Author: Adrian Hollister

Since conducting my PhD research on the Amazon and Pará River estuary in the wet season, the river mouth, together with the mangrove belt to the south, has been an area of special interest for me. I recently participated in the land-based PROBRAL campaign to collect water from the mangroves and smaller rivers such as the Caeté (see Mud and Mosquitoes).

M206 will add to the results gleaned from research on previous wet-season cruises (M147 in 2018, and M174 in 2021) by gathering a much-needed dataset for the dry season, since the Amazon and Pará River flows vary dramatically in volume (from 120 000 m³/s to 240 000 m³/s for the Amazon; 38 000 m³/s to 9 000 m³/s for the Pará). We have not yet entered the Amazon River estuary itself on M206, but we see is a striking visual difference on the Pará today compared to its appearance in the 2018 wet season (April/May).

In addition, we have made a more extensive transect along the mangrove region in cruise M206 compared to M147 and M174, in some cases running parallel to the region where the PROBRAL samples were collected. The paradoxically higher salinity near the coast in the mangrove-belt region of M206 (as reported in earlier blogs) may reflect what we observed in the mangrove porewater collected during PROBRAL 2-3 weeks ago, which was sometimes much higher than seawater (up to 65 PSU).

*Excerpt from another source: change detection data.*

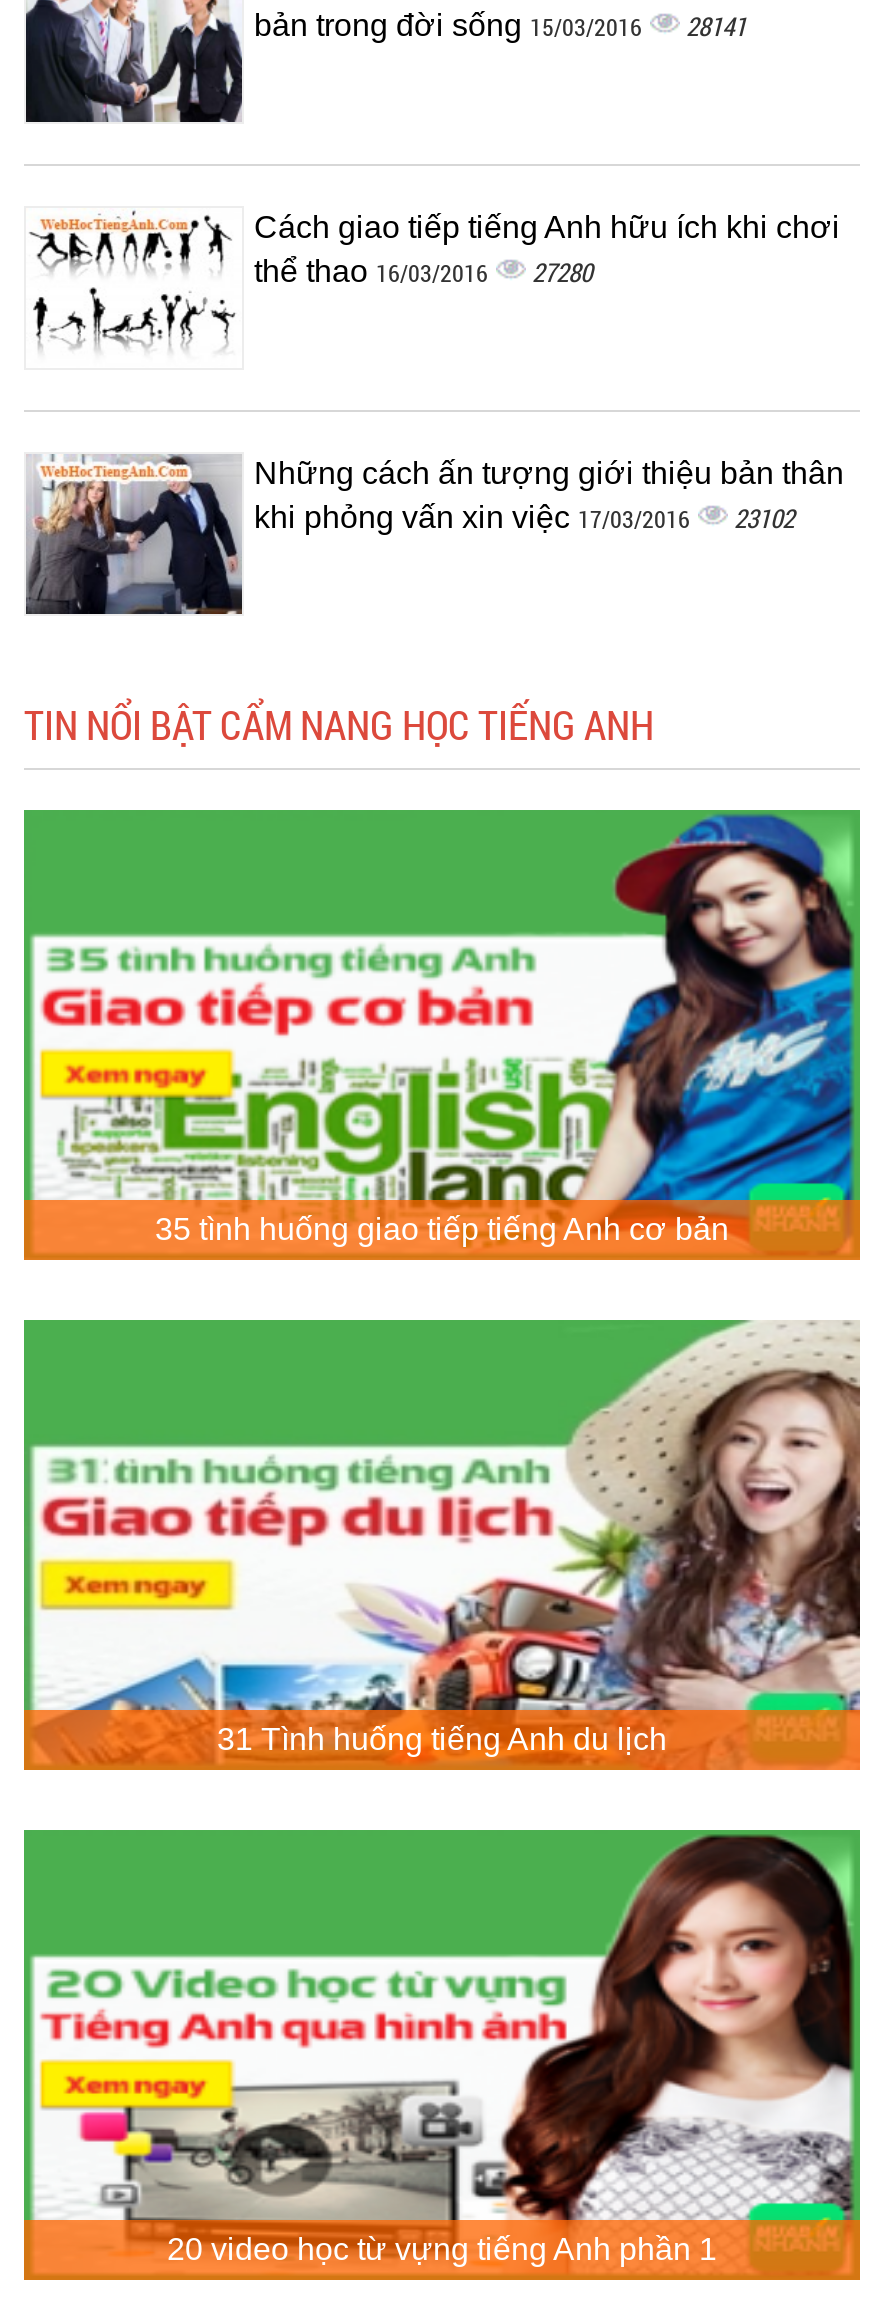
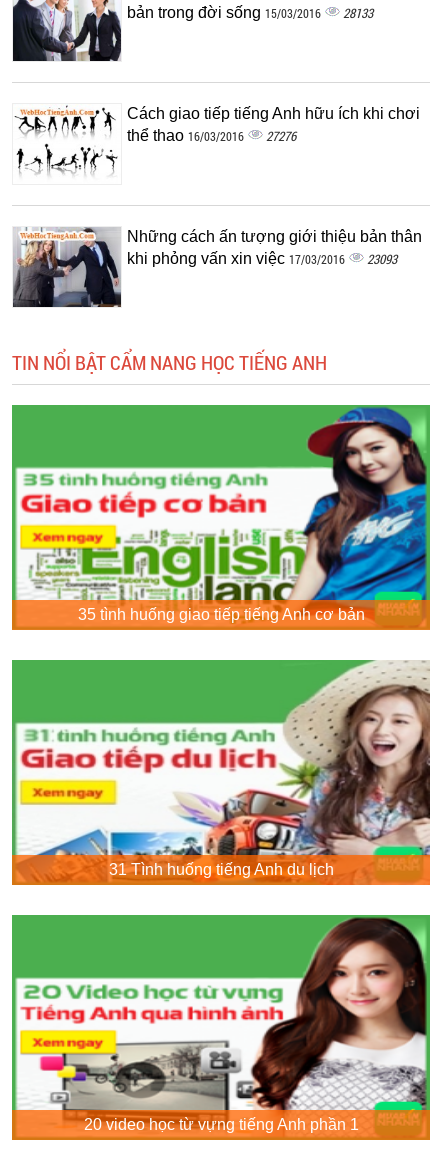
- bản trong đời sống 15/03/2016 28141
+ bản trong đời sống 15/03/2016 28133

- thể thao 16/03/2016 27280
+ thể thao 16/03/2016 27276

- khi phỏng vấn xin việc 17/03/2016 23102
+ khi phỏng vấn xin việc 17/03/2016 23093
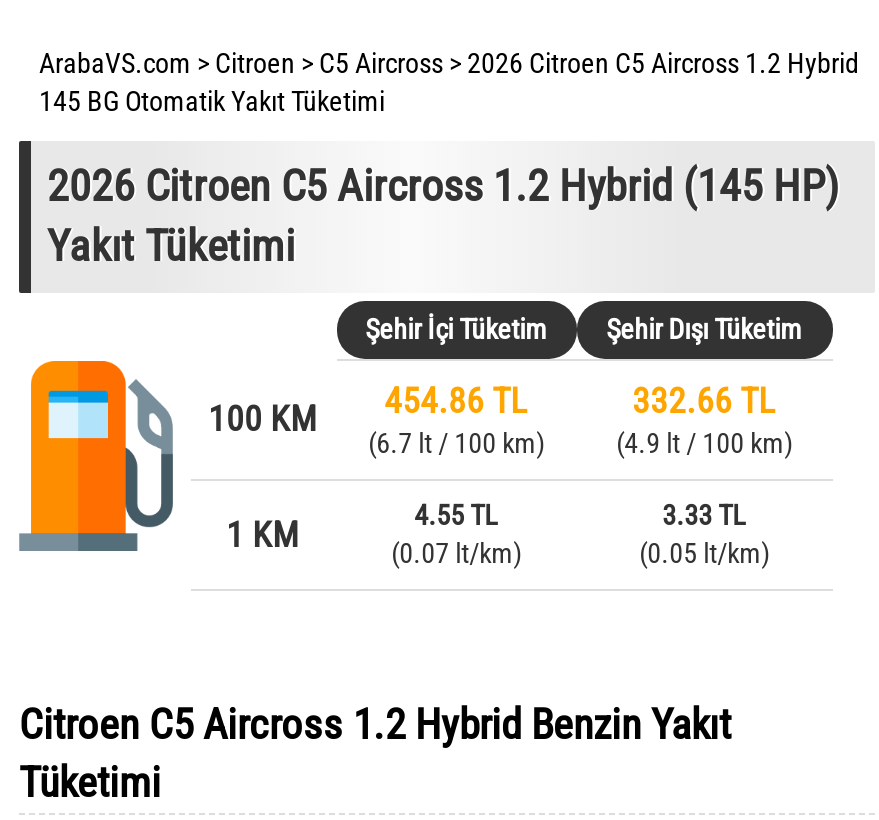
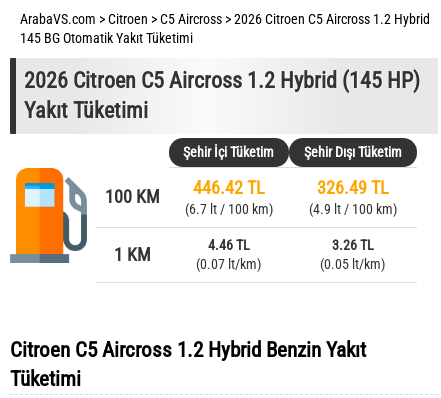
- 100 KM 454.86 TL
+ 100 KM 446.42 TL

- 332.66 TL
+ 326.49 TL

- 4.55 TL
+ 4.46 TL

- 3.33 TL
+ 3.26 TL
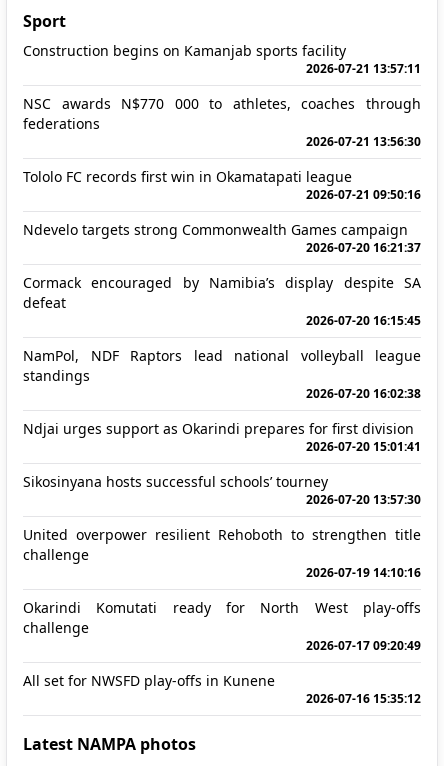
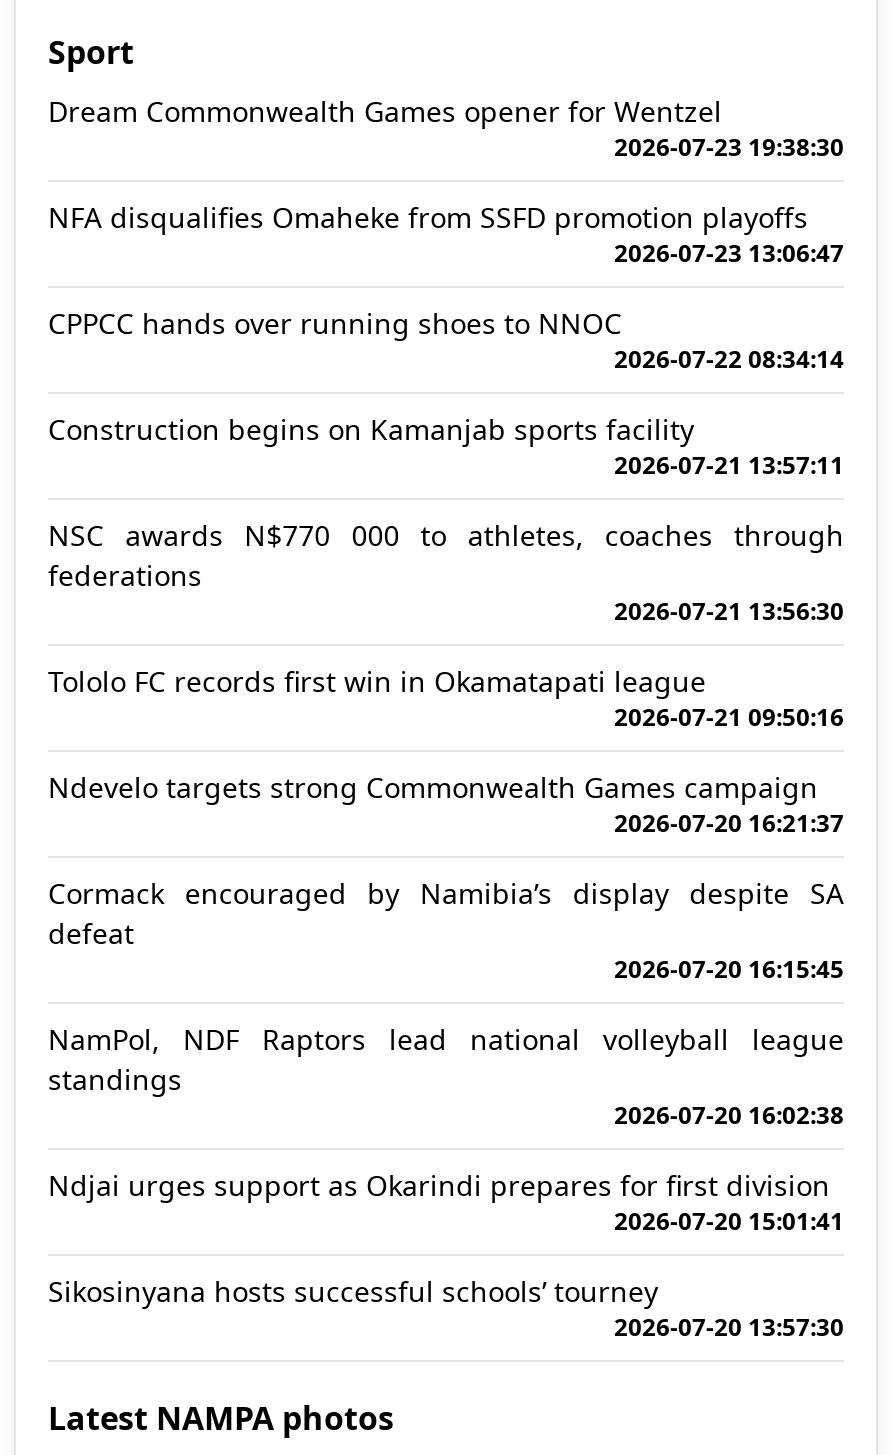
+ Dream Commonwealth Games opener for Wentzel
+ 2026-07-23 19:38:30
+ NFA disqualifies Omaheke from SSFD promotion playoffs
+ 2026-07-23 13:06:47
+ CPPCC hands over running shoes to NNOC
+ 2026-07-22 08:34:14

moved down: Construction begins on Kamanjab sports facility | 2026-07-21 13:57:11 | NSC awards N$770 000 to athletes, coaches through | ... | Sikosinyana hosts successful schools’ tourney | 2026-07-20 13:57:30

- United overpower resilient Rehoboth to strengthen title
- challenge
- 2026-07-19 14:10:16
- Okarindi Komutati ready for North West play-offs
- challenge
- 2026-07-17 09:20:49
- All set for NWSFD play-offs in Kunene
- 2026-07-16 15:35:12
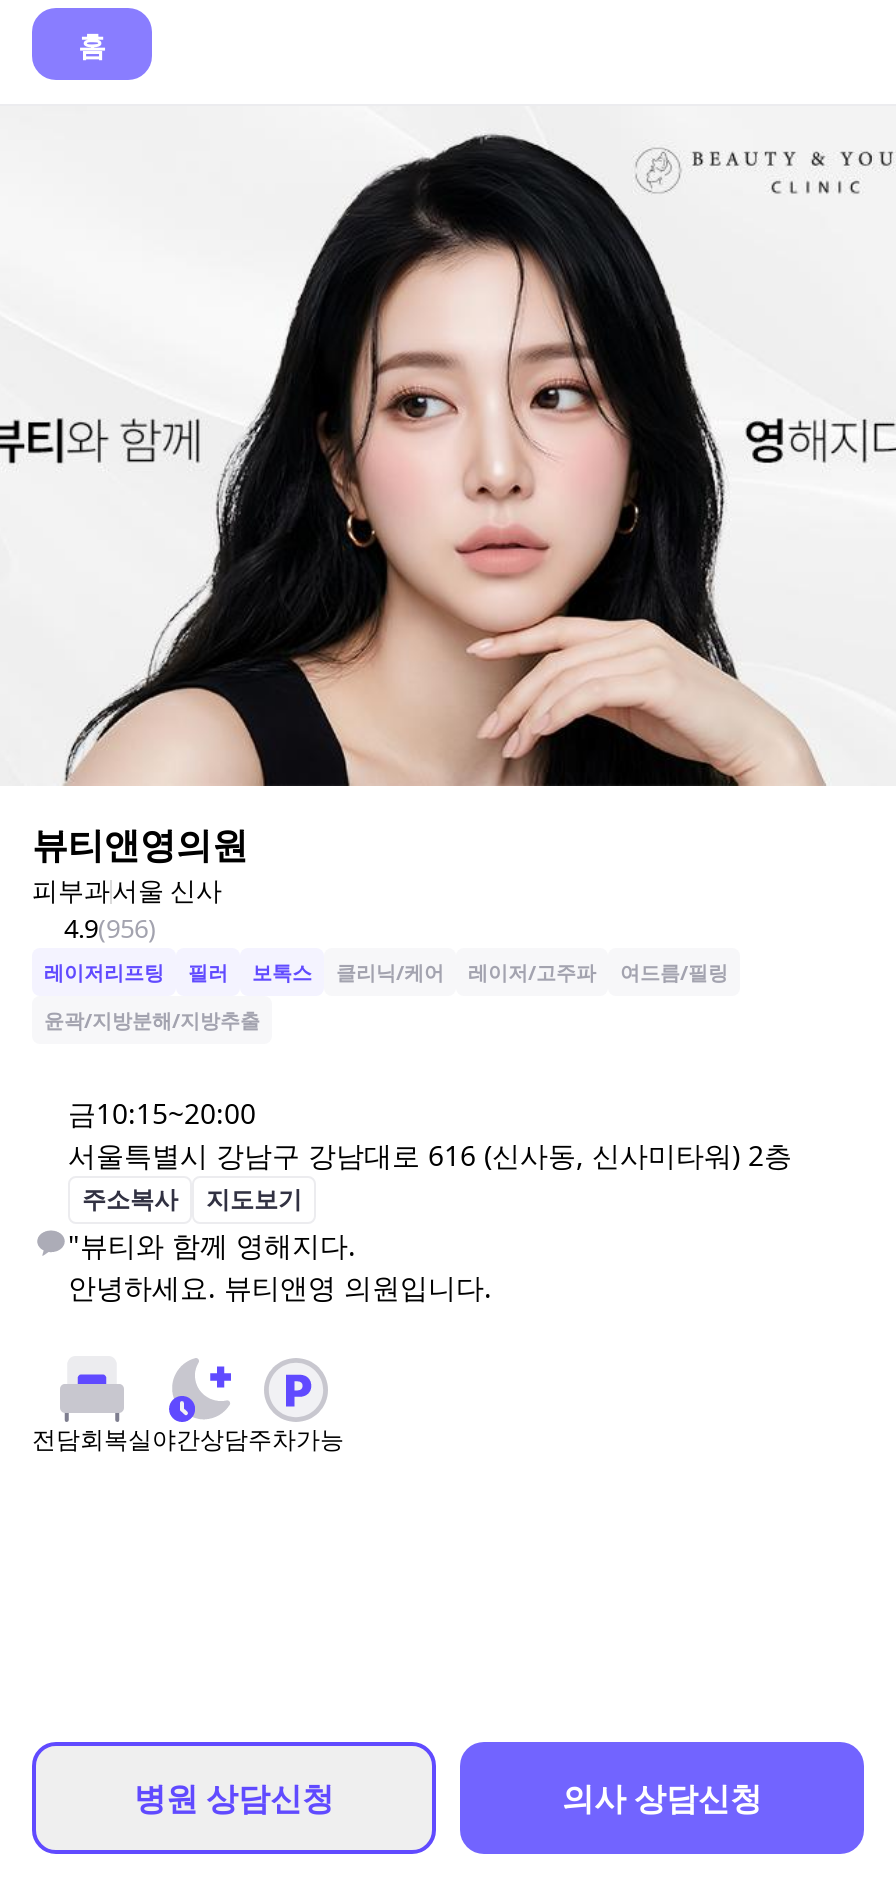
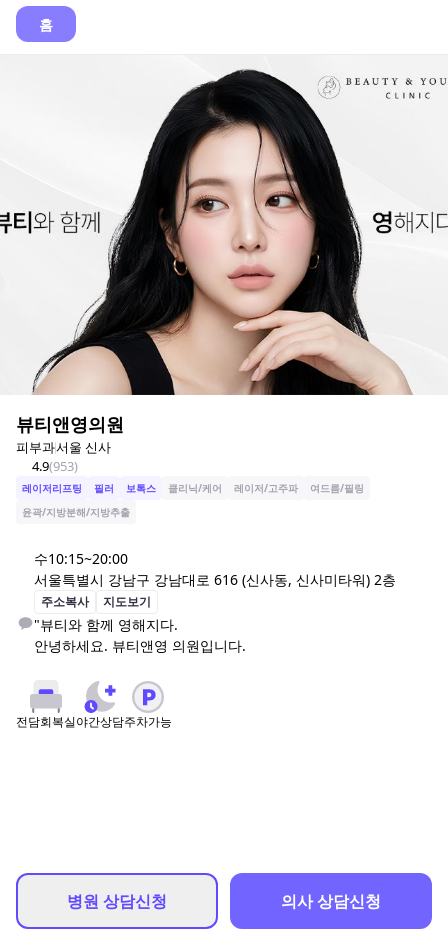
- 4.9(956)
+ 4.9(953)

- 금10:15~20:00
+ 수10:15~20:00
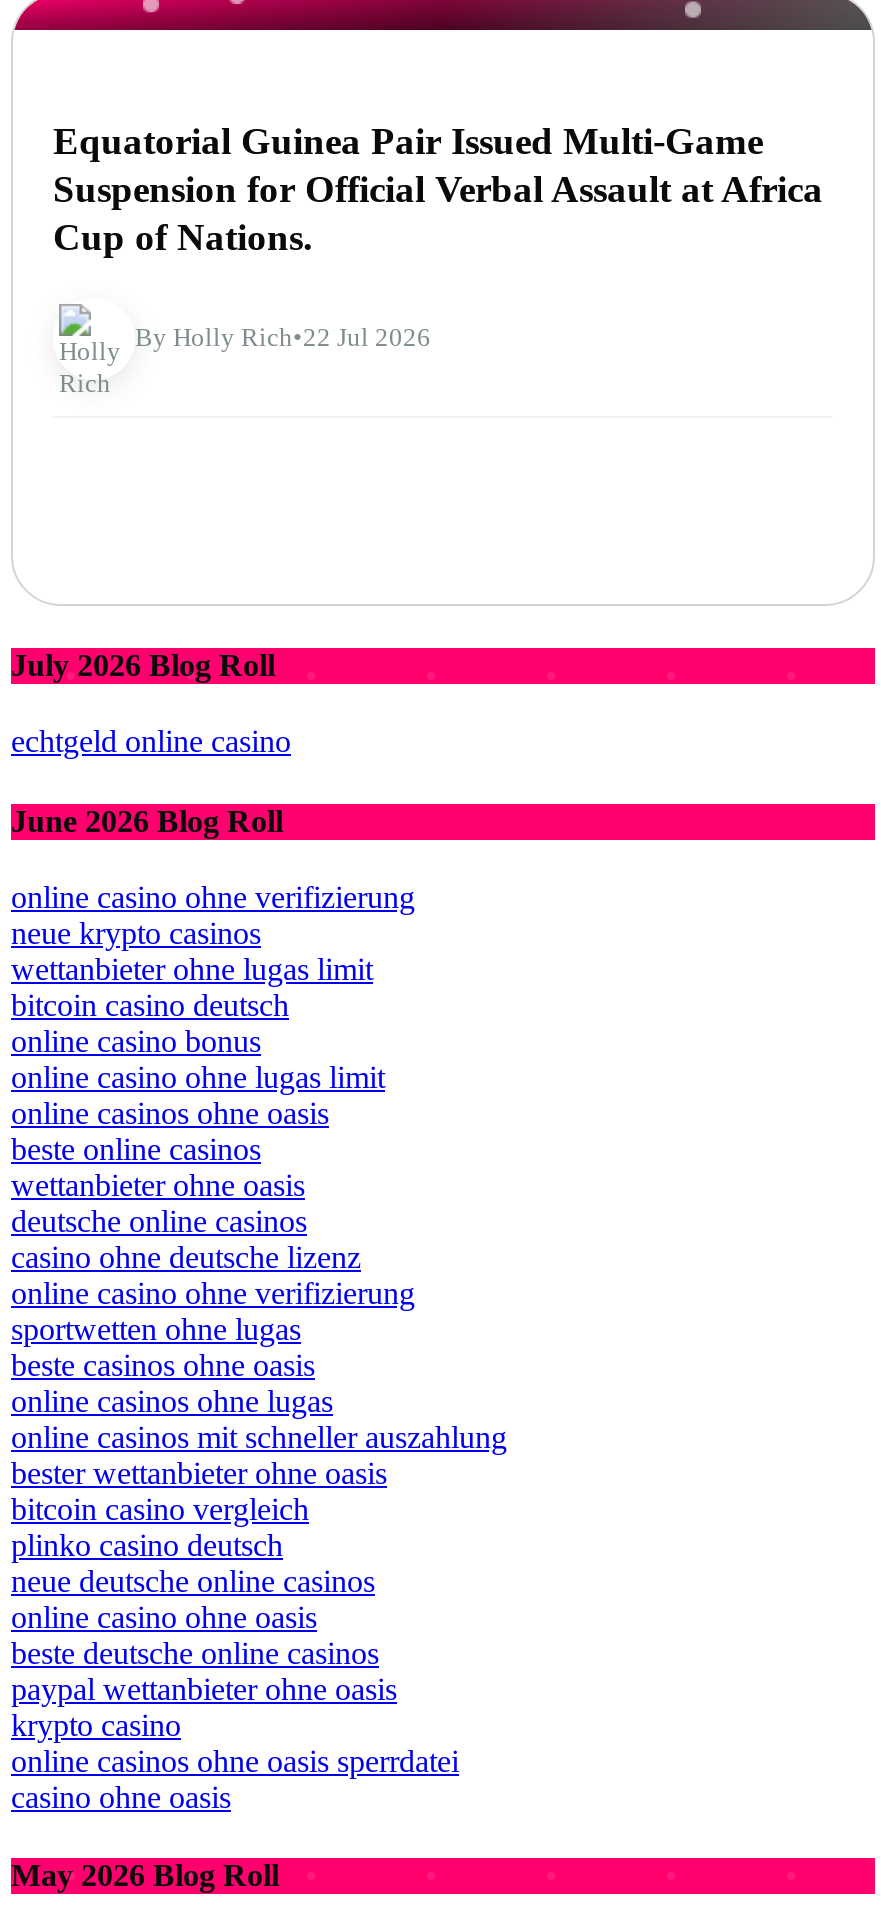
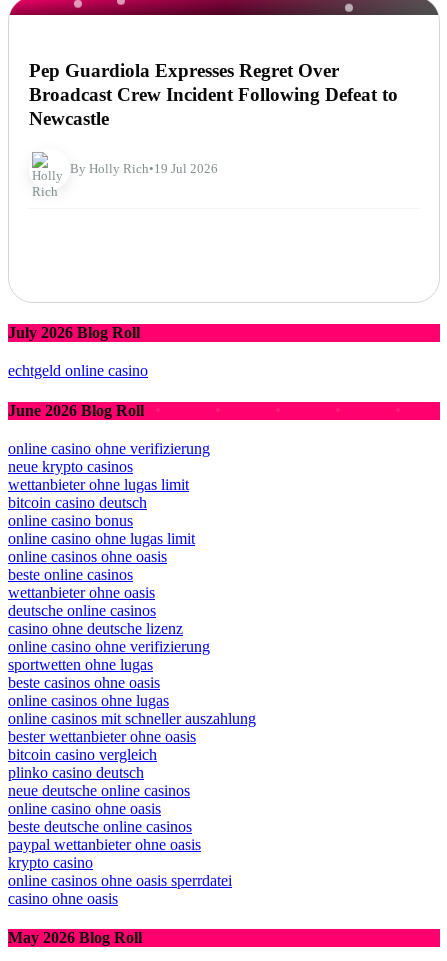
- Equatorial Guinea Pair Issued Multi-Game
- Suspension for Official Verbal Assault at Africa
- Cup of Nations.
+ Pep Guardiola Expresses Regret Over
+ Broadcast Crew Incident Following Defeat to
+ Newcastle

- By Holly Rich•22 Jul 2026
+ By Holly Rich•19 Jul 2026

Our previous research on the Amazon-Pará estuary has focused on trace metals (Fe, Co, Ni, Cu, Zn, Cd, Pb) and metal-organic matter interaction. Metals such as Fe, Co, Ni and Zn are heavily complexed to organic matter (a.k.a. organic ligands), which can influence their solubility, toxicity, and bioavailability. In addition, metals and organic matter come in different sizes, which influences how much they remain in the water column and eventually reach the ocean during estuary mixing. On the ship lab on M206 as well as PROBRAL, my own work has focused primarily on filtering and processing seawater samples for trace metals, Cu and Ni-binding organic ligands, humic substances (a major fraction of terrestrially-derived organic ligands) and dissolved organic carbon. In addition to the samples that are already filtered by the team in the clean bubble, we also do further filtering at different pore sizes..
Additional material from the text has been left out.